In 1987 they bought an XT, i.e. an IBM-compatible 8086 PC. It was made by Opus Technology, and so its name was felix, It was eventually upgraded to be a 386.
When felix began to fall apart we ended up with a computer called sif and, later, roska. This meant that there were fewer arguments about who got to use the computer (albert was long gone, sadly). There were a couple of other bitsers and second-hand machines knocking around after a few years, but I forget their names.
In 1997 I bought my first computer of my own, whose name was ratatosk. ratatosk was a 386 later upgraded to a Pentium. He served me well right up until 2002 when I emigrated. In the meantime I also picked up a number of second-hand computers: njal, bergthora, and hrut.
Meanwhile there was also pinkstuff, the server, which started out as a project from the summer camp I used to be a helper on. At that camp there was (and presumably still is) a pudding called pinkstuff, and that's how the server got its name.
When I started seeing Fin, who already used a naming scheme of colours, I started harmonising my naming scheme. So the next second-hand computer was apricot, which was actually an Apricot.
After I moved to the US, the computer green was already around. Money was a little tight, but I saved up for a while and bought Fin another computer as a birthday present, which I named spectrum (as a joke: it wasn't a Spectrum). green and spectrum had static IPs at the time, which was rather fun. (They survive as CNAMEs of the current web server. Once upon a time, the content that's served from them was served directly from the computers under our desks.) It ended up that spectrum was my computer and green was Fin's, though. The original green was painted dark green, and is still in our basement.
Then I went to work for Pobox and they gave me a Mac laptop, which I named lavender. When I stopped working there I gave the laptop back, so I was without a computer for a while. I forget what I did about it: possibly I dug out green again. When I started working for Solutions for Progress, there was a benefits plan that let you save up for a new computer, so I bought a Dell laptop named charcoal, on which I started fixing Metacity bugs. There's another whole story buried there.

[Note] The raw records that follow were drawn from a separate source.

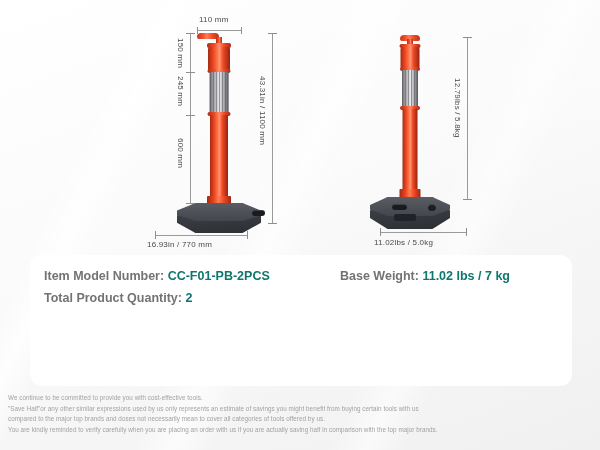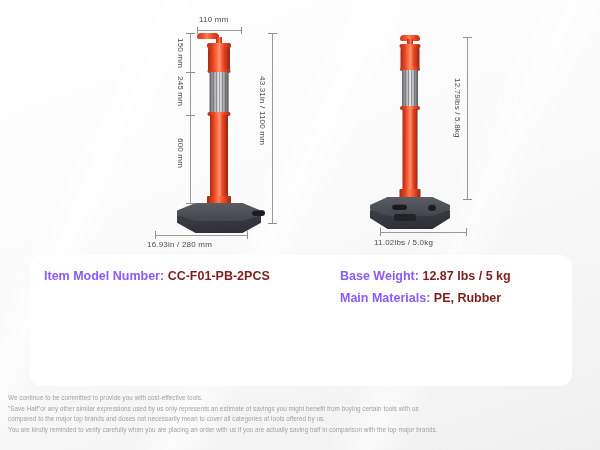--- a/index.html
+++ b/index.html
@@ -181,7 +181,7 @@
     <div class="dim-line-h" style="left:148px; top:235px; width:92px;"></div>
     <div class="tick-v" style="left:148px; top:231px; height:8px;"></div>
     <div class="tick-v" style="left:240px; top:231px; height:8px;"></div>
-    <div class="dim-label" style="left:140px; top:240px;">16.93in / 280 mm</div>
+    <div class="dim-label" style="left:140px; top:240px;">16.93in / 770 mm</div>
 
     <div class="post">
       <div class="cap-top" style="top:35px; left:403px; width:20px; height:6px; border-radius:6px 6px 3px 3px;"></div>

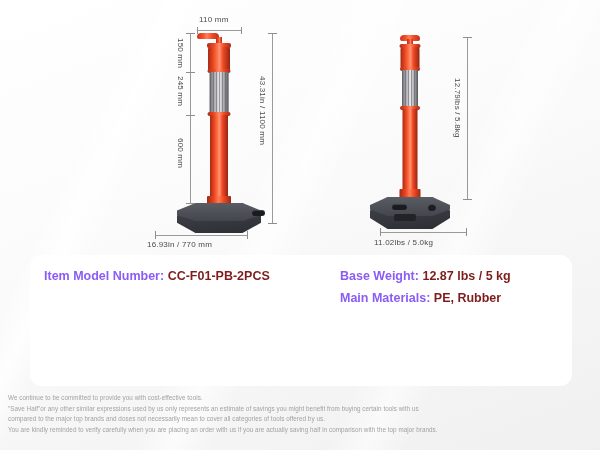--- a/index.html
+++ b/index.html
@@ -116,7 +116,7 @@
     line-height: 21.5px;
     white-space: nowrap;
   }
-  .spec-key { color: #8b5cf6; font-weight: bold; }
+  .spec-key { color: #737373; font-weight: bold; }
   .spec-val { color: #7f1d1d; font-weight: bold; }
 
   

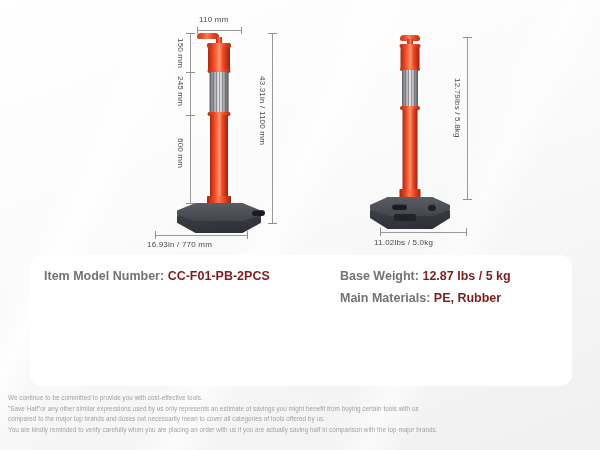--- a/index.html
+++ b/index.html
@@ -117,7 +117,7 @@
     white-space: nowrap;
   }
   .spec-key { color: #737373; font-weight: bold; }
-  .spec-val { color: #7f1d1d; font-weight: bold; }
+  .spec-val { color: #0f766e; font-weight: bold; }
 
   
   .disclaimer {

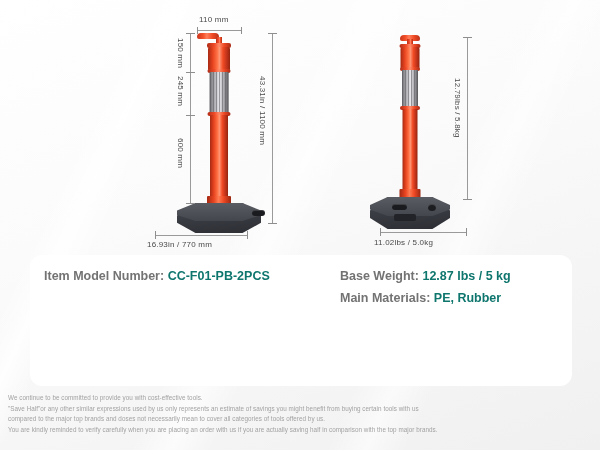--- a/index.html
+++ b/index.html
@@ -223,7 +223,7 @@
     <div class="spec-col right">
       <div class="spec-row">
         <span class="spec-key">Base Weight:</span>
-        <span class="spec-val">12.87 lbs / 5 kg</span>
+        <span class="spec-val">11.02 lbs / 7 kg</span>
       </div>
       <div class="spec-row">
         <span class="spec-key">Main Materials:</span>

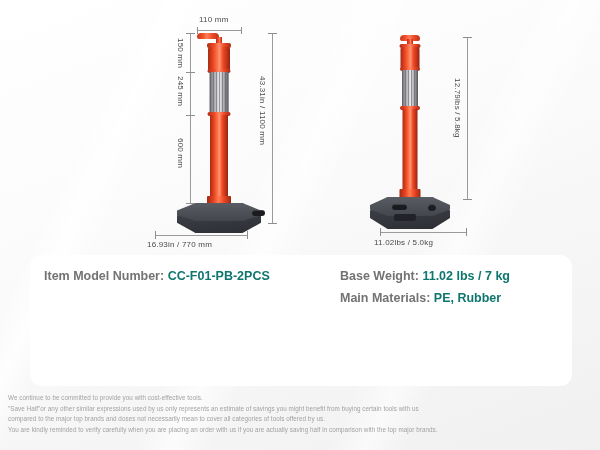--- a/index.html
+++ b/index.html
@@ -218,6 +218,10 @@
         <span class="spec-key">Item Model Number:</span>
         <span class="spec-val">CC-F01-PB-2PCS</span>
       </div>
+      <div class="spec-row">
+        <span class="spec-key">Total Product Quantity:</span>
+        <span class="spec-val">2</span>
+      </div>
     </div>
 
     <div class="spec-col right">

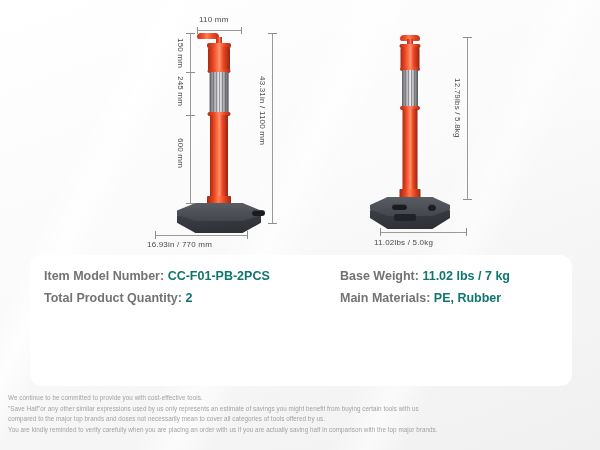--- a/index.html
+++ b/index.html
@@ -229,10 +229,6 @@
         <span class="spec-key">Base Weight:</span>
         <span class="spec-val">11.02 lbs / 7 kg</span>
       </div>
-      <div class="spec-row">
-        <span class="spec-key">Main Materials:</span>
-        <span class="spec-val">PE, Rubber</span>
-      </div>
     </div>
   </div>
 

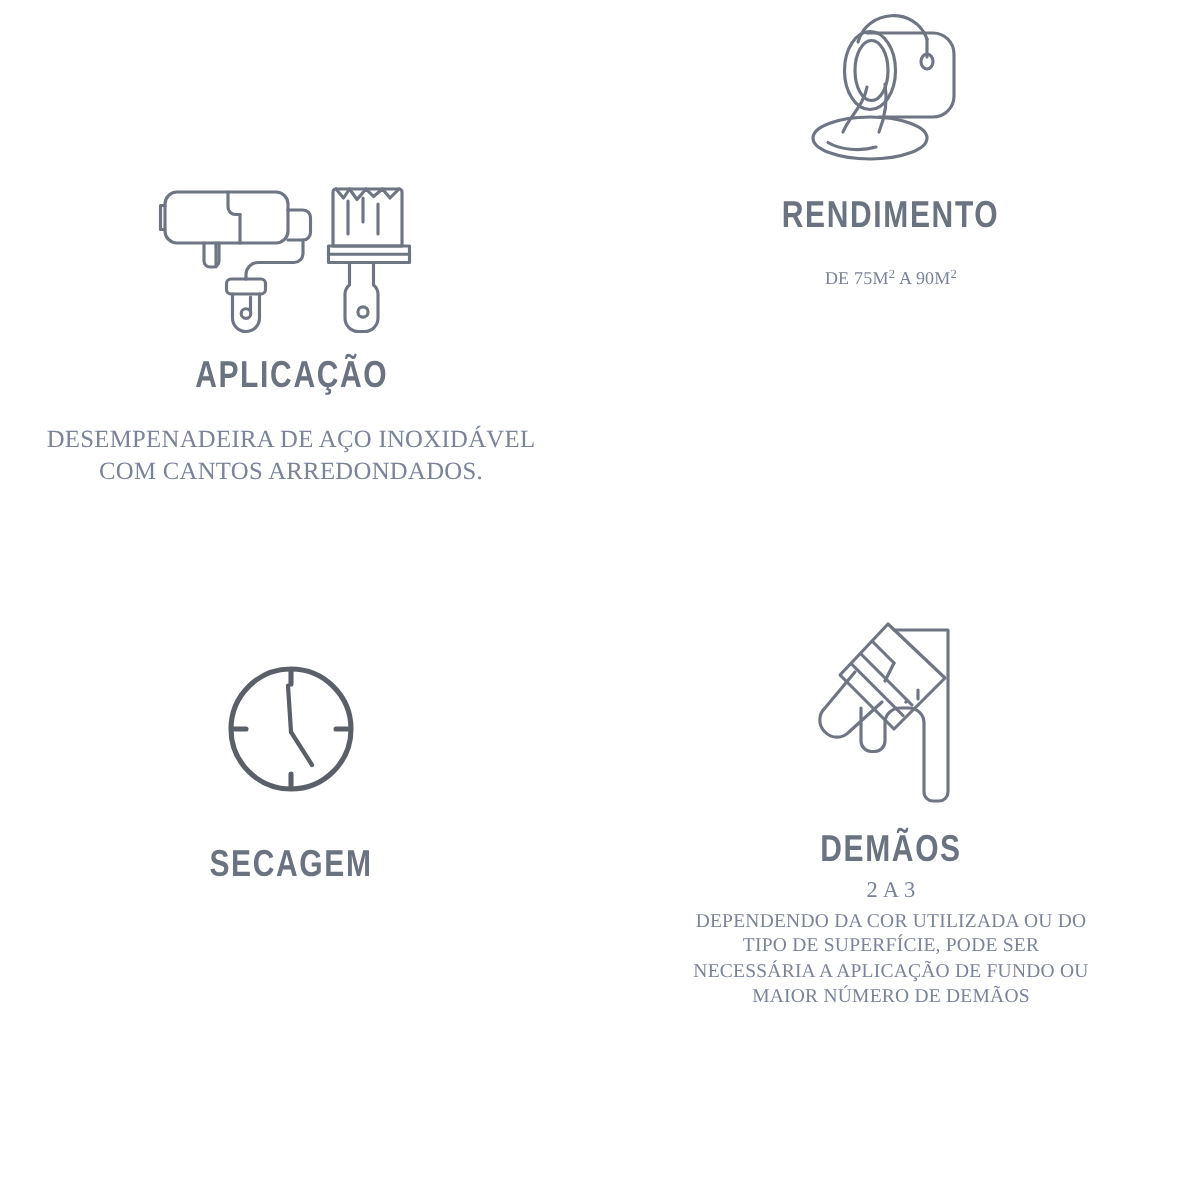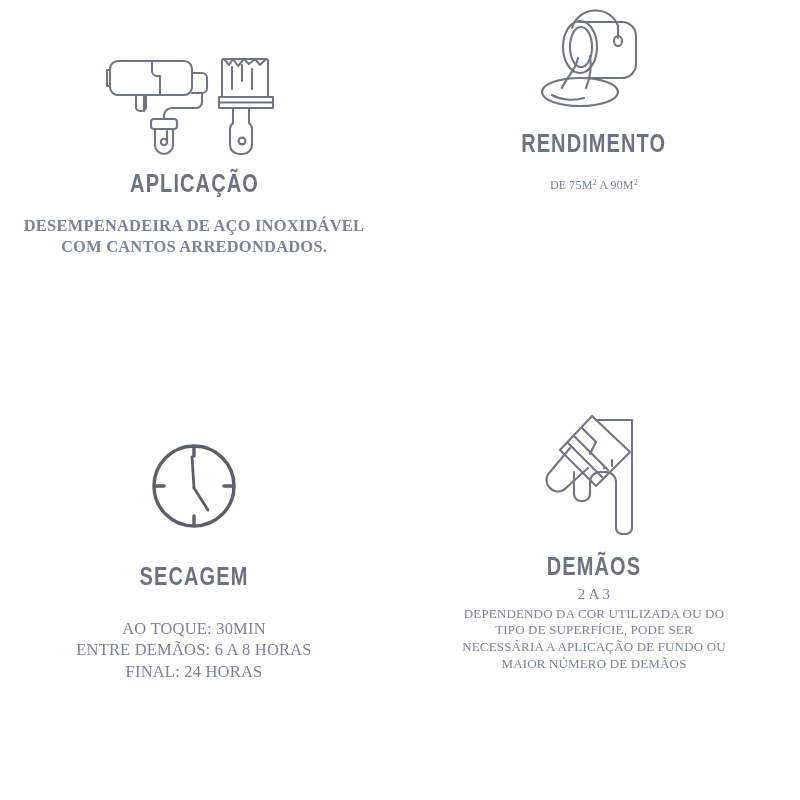--- a/index.html
+++ b/index.html
@@ -33,7 +33,7 @@
   }
 
   
-  .cell-aplicacao  { padding-top: 53px; }
+  .cell-aplicacao  { padding-top: 120px; }
   .cell-rendimento { }
   .cell-secagem    { padding-top: 88px;  }
   .cell-demaos     { padding-top: 60px;  }

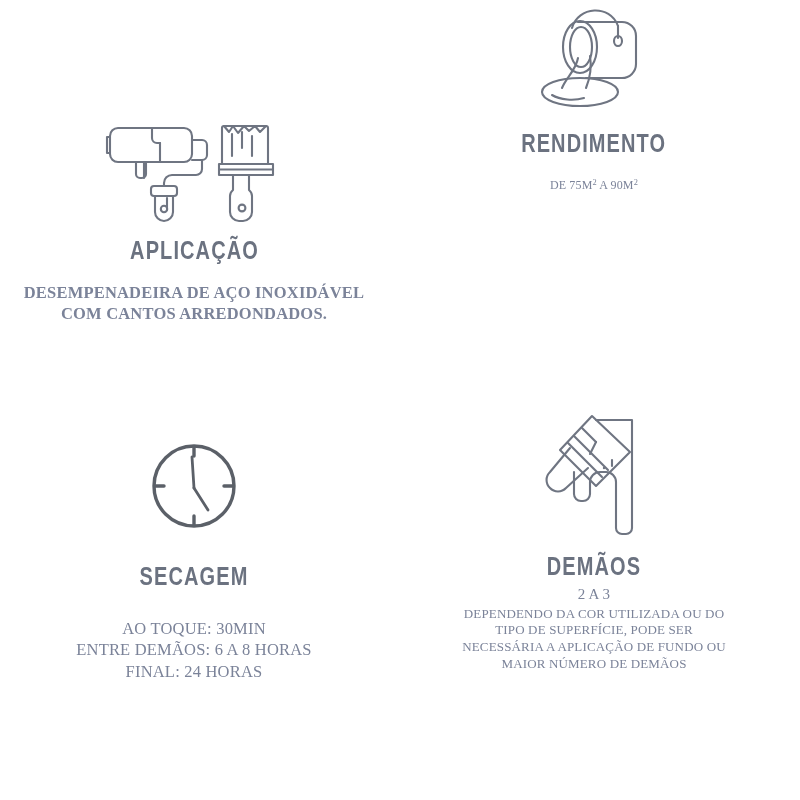--- a/index.html
+++ b/index.html
@@ -80,7 +80,6 @@
     font-size: 16.5px;
     margin-top: 19px;
     width: 380px;
-    font-weight: bold;
   }
   .b-rendimento {
     font-size: 12px;

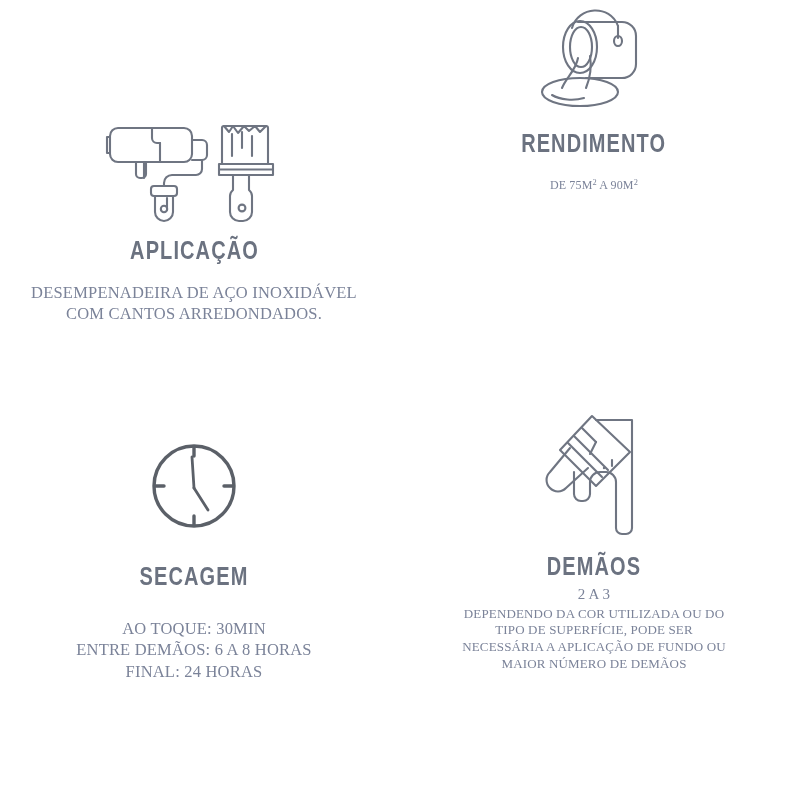--- a/index.html
+++ b/index.html
@@ -201,9 +201,6 @@
       </svg>
     </span>
     <div class="heading h-secagem">SECAGEM</div>
-    <div class="body-text b-secagem">AO TOQUE: 30MIN
-ENTRE DEMÃOS: 6 A 8 HORAS
-FINAL: 24 HORAS</div>
   </div>
 
   <div class="spec-cell cell-demaos">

Shortly after Alex moved in, he bought me the current laptop, haematite, as a Christmas present, because charcoal was old and slow by this stage. Alex's naming scheme at the time was saints, and we took a while to come to an agreement on a saint we all liked enough to name the webserver after, but in the end it became dorothy after Dorothy Day. dorothy was decommissioned a year or so ago, and things are now running on a new webserver, which doesn't appear to have a name other than web; I think of it as new-dorothy, but I don't know whether there's anything official. The mailserver is yamantaka, after Yamantaka.